## [RECORDS FOR THE TASK]
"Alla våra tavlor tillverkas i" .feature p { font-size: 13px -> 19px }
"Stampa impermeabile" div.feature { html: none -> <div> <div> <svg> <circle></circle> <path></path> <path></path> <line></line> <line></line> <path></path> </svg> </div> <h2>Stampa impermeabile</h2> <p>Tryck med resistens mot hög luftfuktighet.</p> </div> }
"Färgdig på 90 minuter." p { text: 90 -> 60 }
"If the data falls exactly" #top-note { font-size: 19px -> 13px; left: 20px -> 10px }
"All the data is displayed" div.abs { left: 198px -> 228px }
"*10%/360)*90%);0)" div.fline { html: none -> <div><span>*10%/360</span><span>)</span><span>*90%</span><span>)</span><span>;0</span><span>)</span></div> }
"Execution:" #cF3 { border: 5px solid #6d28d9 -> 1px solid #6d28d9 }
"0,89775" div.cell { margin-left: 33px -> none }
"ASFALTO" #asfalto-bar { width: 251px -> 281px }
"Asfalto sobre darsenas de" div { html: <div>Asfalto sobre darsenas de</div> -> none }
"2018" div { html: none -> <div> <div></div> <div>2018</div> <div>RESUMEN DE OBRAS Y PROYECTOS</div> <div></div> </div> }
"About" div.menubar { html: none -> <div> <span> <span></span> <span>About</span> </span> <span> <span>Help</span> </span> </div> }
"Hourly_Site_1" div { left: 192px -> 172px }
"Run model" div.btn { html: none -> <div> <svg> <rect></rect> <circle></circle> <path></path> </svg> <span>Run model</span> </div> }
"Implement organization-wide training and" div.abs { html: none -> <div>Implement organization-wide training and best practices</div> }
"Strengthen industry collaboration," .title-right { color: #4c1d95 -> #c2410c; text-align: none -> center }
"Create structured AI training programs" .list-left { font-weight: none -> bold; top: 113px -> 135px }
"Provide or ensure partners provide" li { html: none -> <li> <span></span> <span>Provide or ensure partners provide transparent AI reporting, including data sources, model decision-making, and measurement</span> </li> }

## [HOW TO COMPLETE THIS TASK]
I need every line of the material that includes "font", so please copy them out.

## [OUTPUT BELOW]
"Alla våra tavlor tillverkas i" .feature p { font-size: 13px -> 19px }
"If the data falls exactly" #top-note { font-size: 19px -> 13px; left: 20px -> 10px }
"Create structured AI training programs" .list-left { font-weight: none -> bold; top: 113px -> 135px }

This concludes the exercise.